Melodie, being older, still needed lots of reassuring hugs.
I’d been stunned how quickly she’d latched onto us—Gideon in particular.
Of course, he was home with her all the time while I’d worked insane hours. But we had our family.
Quinton pressed his hand against my sternum.
“I’m okay.” Yet the words came out broken.
“It’s okay if you’re not.”
“But I am.” Who are you trying to convince—him or you?
“Okay.” Said quietly. With compassion.
“You’re right.” I sighed. “I’m not.”
“There’s no easy way to deal with this. Losing patients is part of being a doctor. And a nurse. But no matter how much they try to prepare you for it in medical school, it still hurts.”
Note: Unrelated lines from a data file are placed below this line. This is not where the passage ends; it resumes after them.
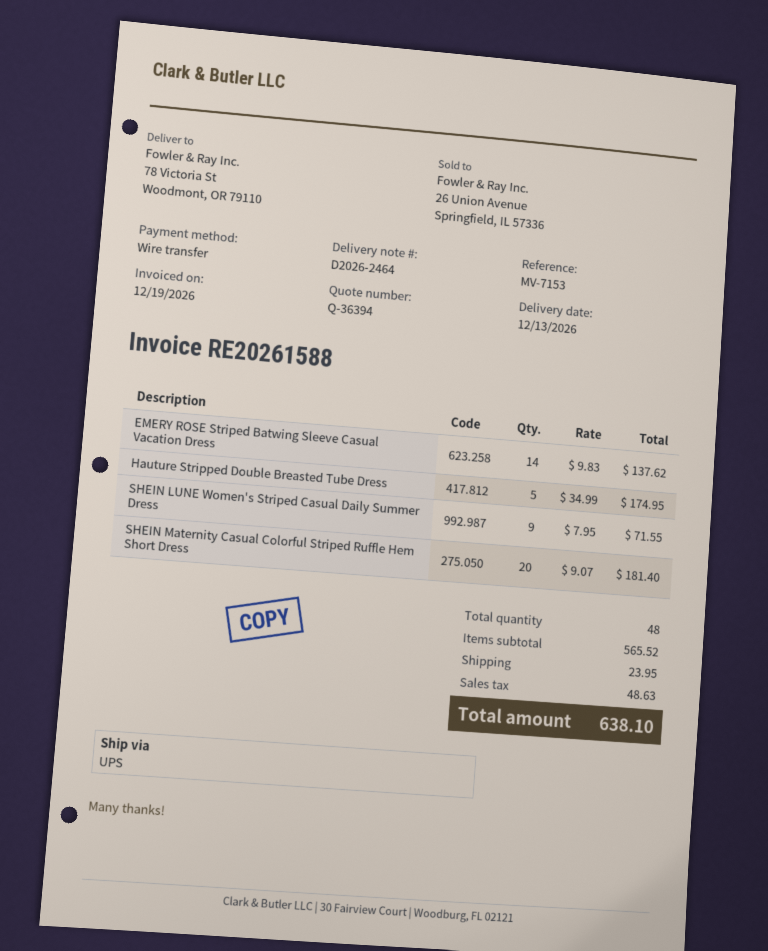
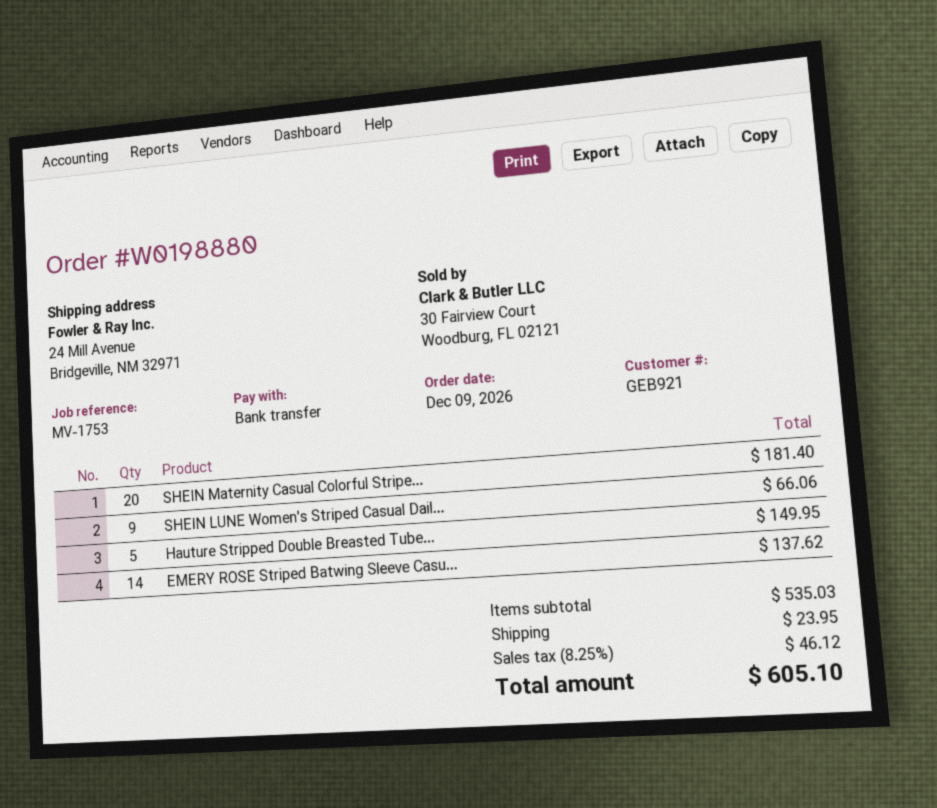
reference: MV-7153 -> MV-1753
ship to: 78 Victoria St, Woodmont, OR 79110 -> 24 Mill Avenue, Bridgeville, NM 32971
Hauture Stripped Double Breasted Tube Dress: 5 for 174.95 -> 5 for 149.95
SHEIN LUNE Women's Striped Casual Daily Summer Dress: 9 for 71.55 -> 9 for 66.06
subtotal: 565.52 -> 535.03
tax: 48.63 -> 46.12
total: 638.10 -> 605.10

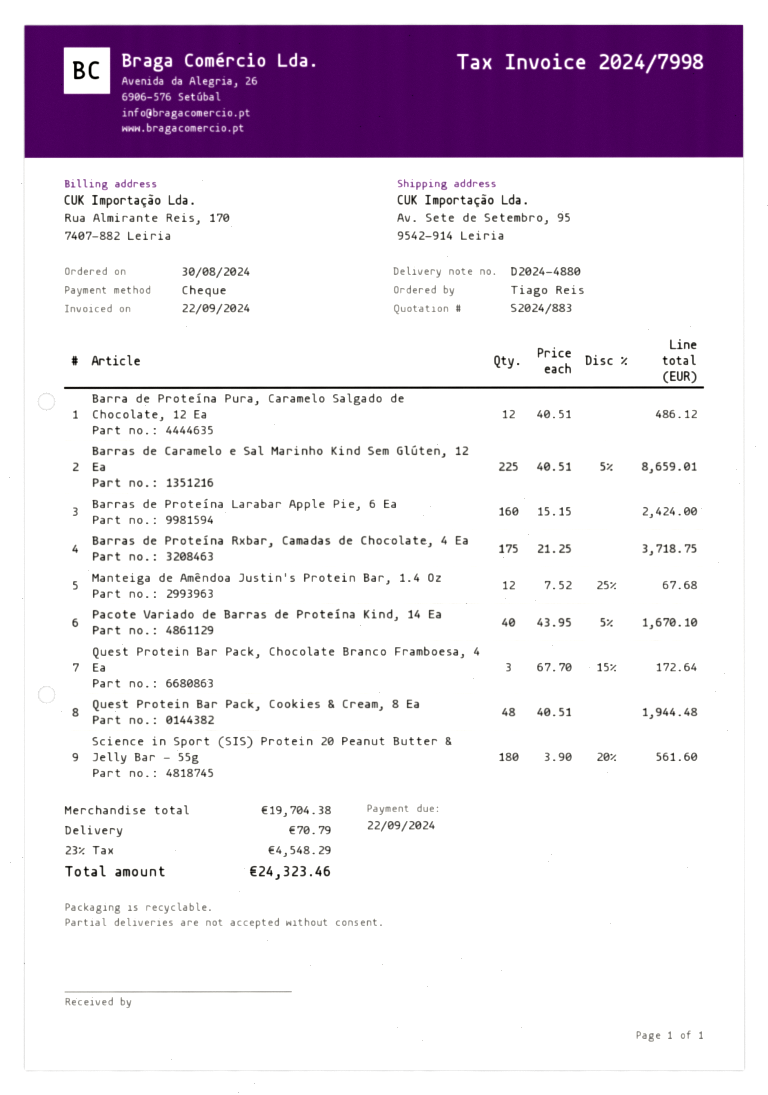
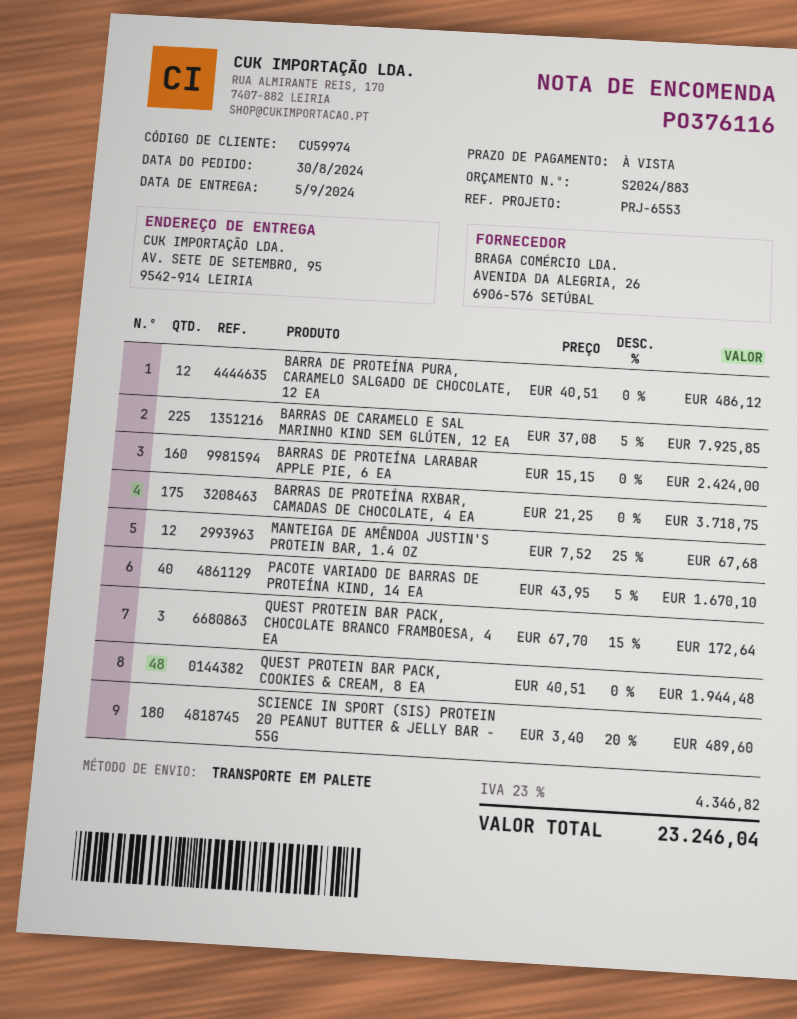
Barras de Caramelo e Sal Marinho Kind Sem Glúten, 12 Ea: 225 x 40.51 - 5% = 8659.01 -> 225 x 37.08 - 5% = 7925.85
Science in Sport (SIS) Protein 20 Peanut Butter & Jelly Bar - 55g: 180 x 3.90 - 20% = 561.60 -> 180 x 3.40 - 20% = 489.60
shipping: 70.79 -> none
tax: 23% = 4548.29 -> 23% = 4346.82
total: 24323.46 -> 23246.04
I sighed. “People don’t believe me when I say I’ve never lost a patient on the table.”
“Because that’s completely unrealistic. Patients die.”
“Not mine.”
“Leo—”
“Okay, I’ve lost patients.” I hated saying it aloud and so never did.
He gripped me tighter.
“But never because of a mistake I made.”
“You’re human—”
“Not when I’m operating. I studied so damn hard, Quinton. Honest-to-God.”
“You probably didn’t cause the death yesterday. Post-operative complications happen. For any number of reasons. You learn from it and you move on.”
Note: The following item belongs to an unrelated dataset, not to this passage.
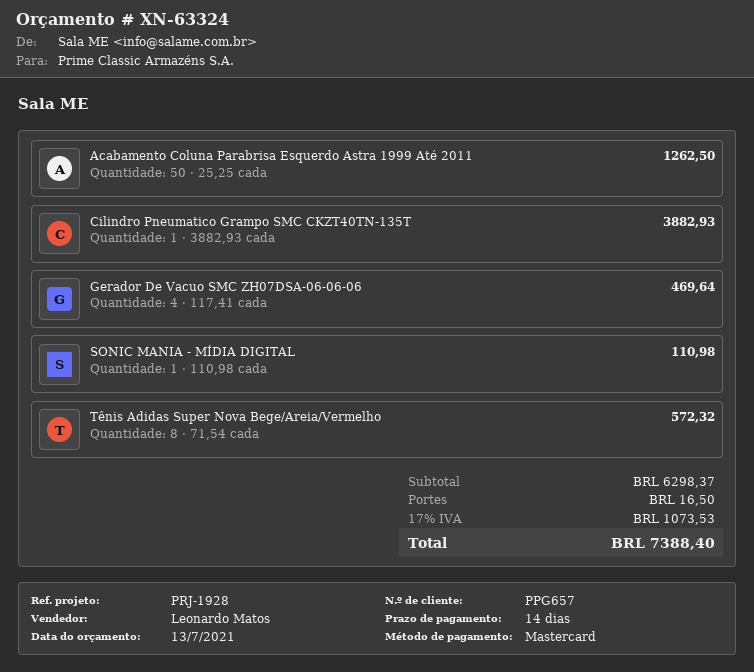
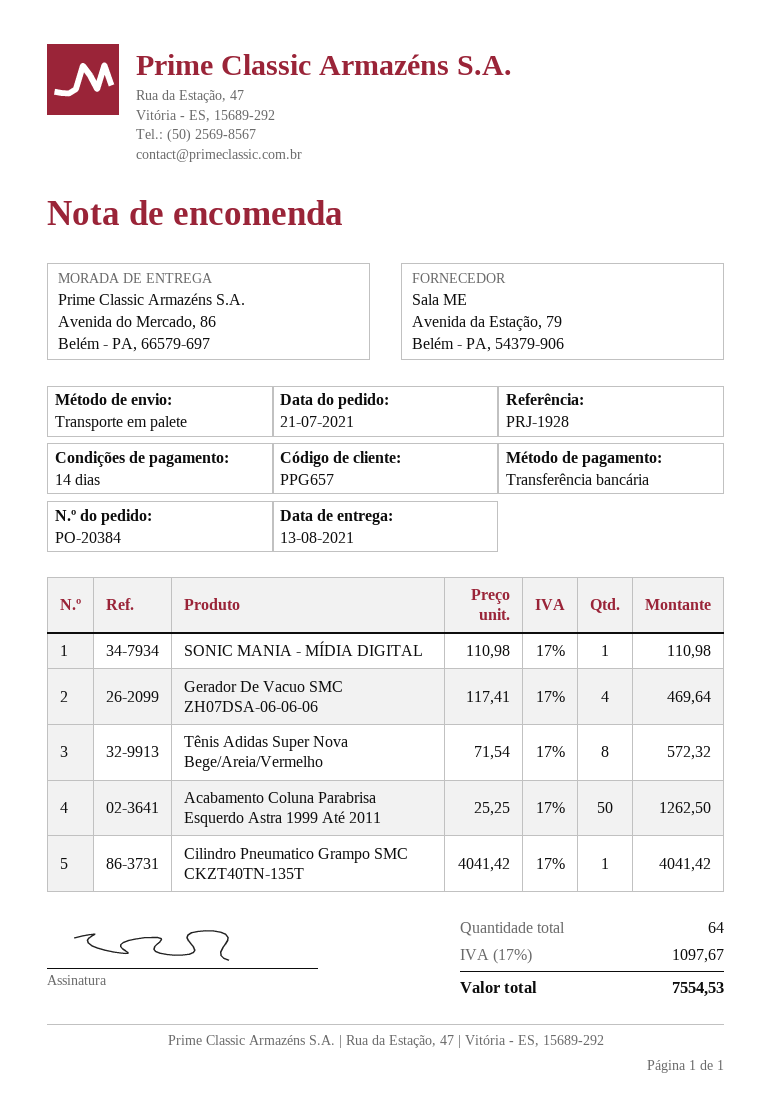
payment method: Mastercard -> bank transfer
Cilindro Pneumatico Grampo SMC CKZT40TN-135T: 1 x 3882.93 = 3882.93 -> 1 x 4041.42 = 4041.42
shipping: 16.50 -> none
tax: 17% = 1073.53 -> 17% = 1097.67
total: 7388.40 -> 7554.53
I grasped the hand pressed against my chest. “I don’t know if I can.”
“Of course you can. There will be more lives to save. More people who need a confident surgeon. Look, even if you did something wrong—which I’m not suggesting—then you learn from that mistake and you keep going. You can’t give up because of one bad outcome.”
“I almost did. Before.”
He held still.
“My first patient. Iana Howland.” Even saying her name brought a tremendous amount of pain.
“Oh?”
“My first solo surgery. After all the years of training and of being watched and learning. I finally had my own OR.”
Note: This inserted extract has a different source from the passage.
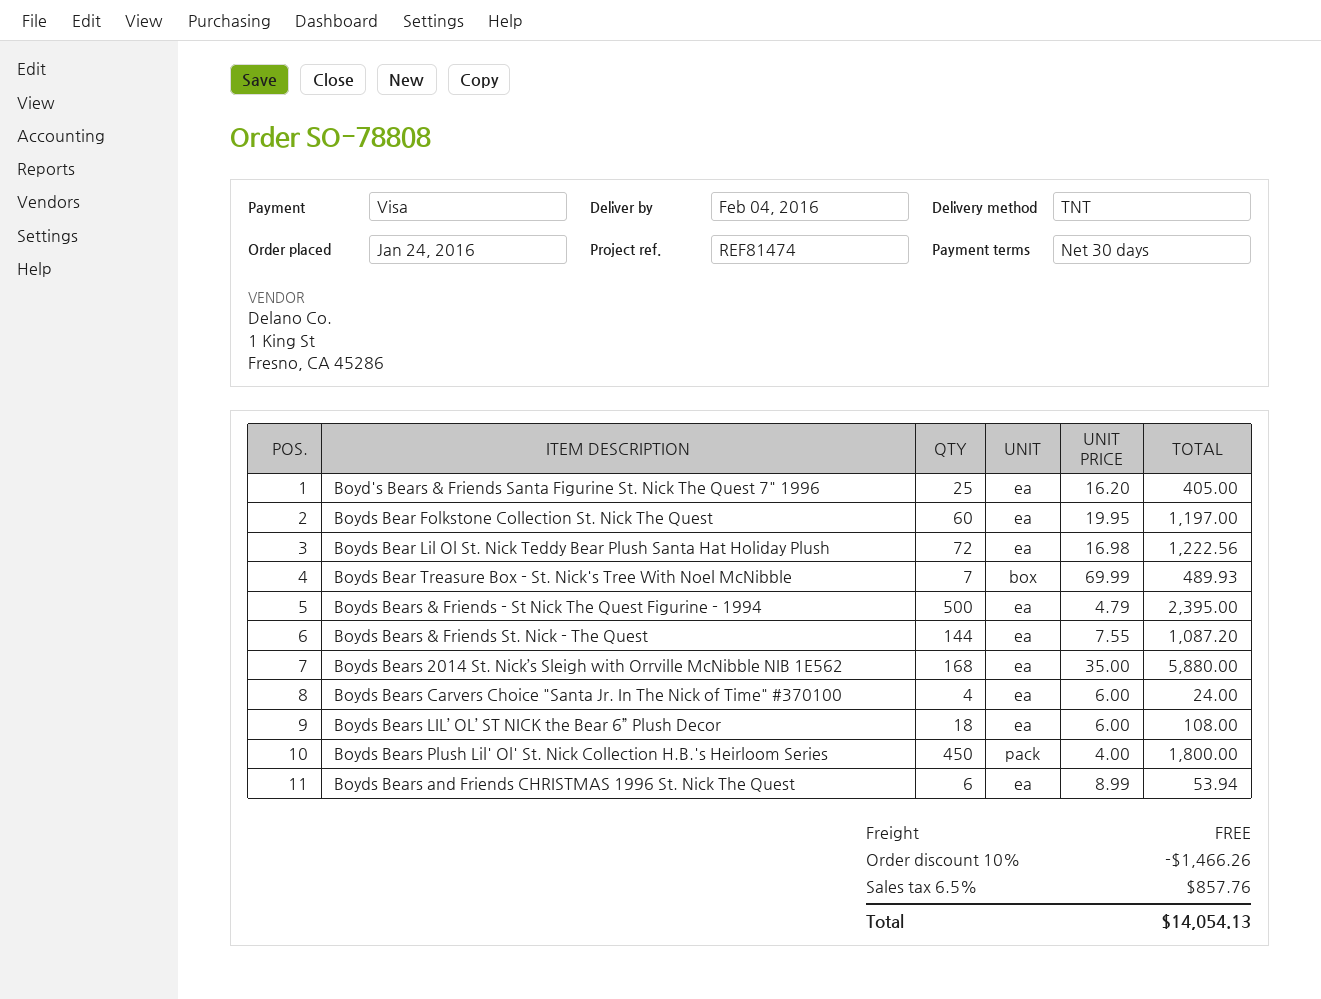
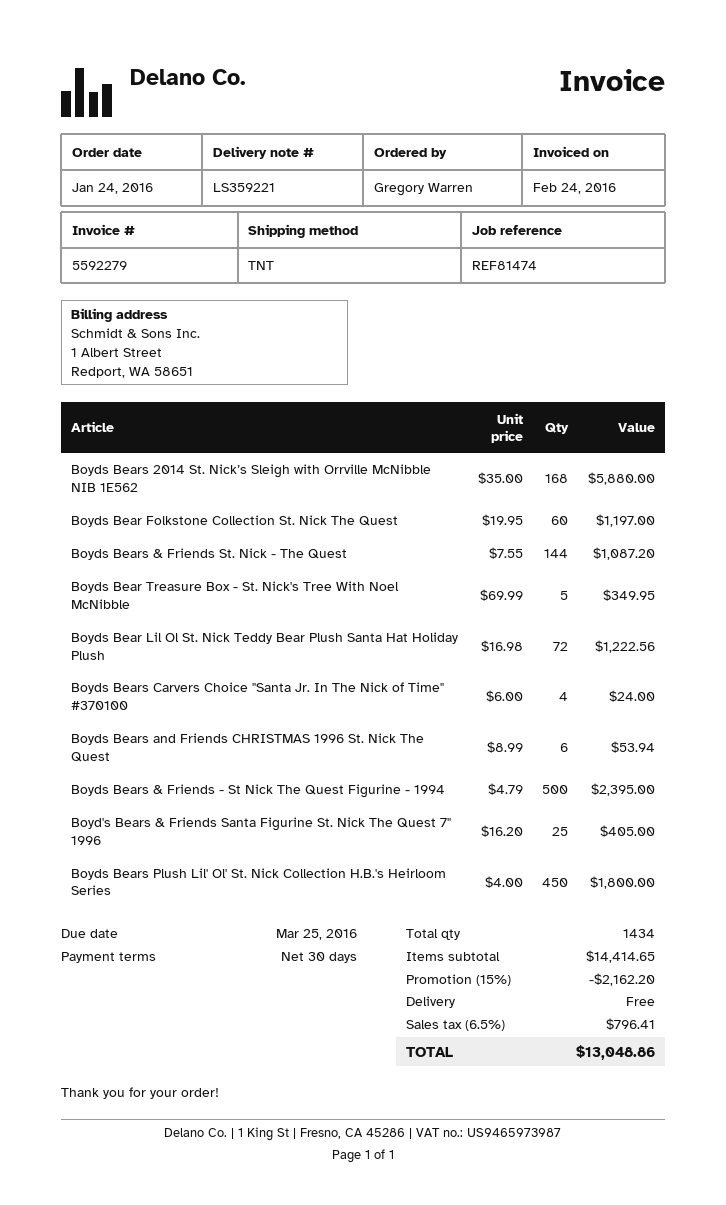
Boyds Bear Treasure Box - St. Nick's Tree With Noel McNibble: 7 x 69.99 = 489.93 -> 5 x 69.99 = 349.95
Boyds Bears LIL’ OL’ ST NICK the Bear 6” Plush Decor: 18 x 6.00 = 108.00 -> none
discount: 10% = 1466.26 -> 15% = 2162.20
tax: 6.5% = 857.76 -> 6.5% = 796.41
total: 14054.13 -> 13048.86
“Okay.” He said it cautiously.
I didn’t blame him—obviously this story wasn’t going to end well.
“She crashed during recovery. I don’t know if she could have been resuscitated.
I’ll never know. Because the nurse on duty had stepped out of the room to take a personal phone call.
Oh, she was only supposed to be gone for a few seconds.
And the other nurse was helping a patient relieve themselves and so couldn’t jump into action in that crucial moment. ”
“Jesus.”
“Right?” I tried to hold back my anger. “The nurse who was delinquent was reprimanded—a week off work without pay. As you know, nurses are hard to find. A note went on her record.” I gritted my teeth.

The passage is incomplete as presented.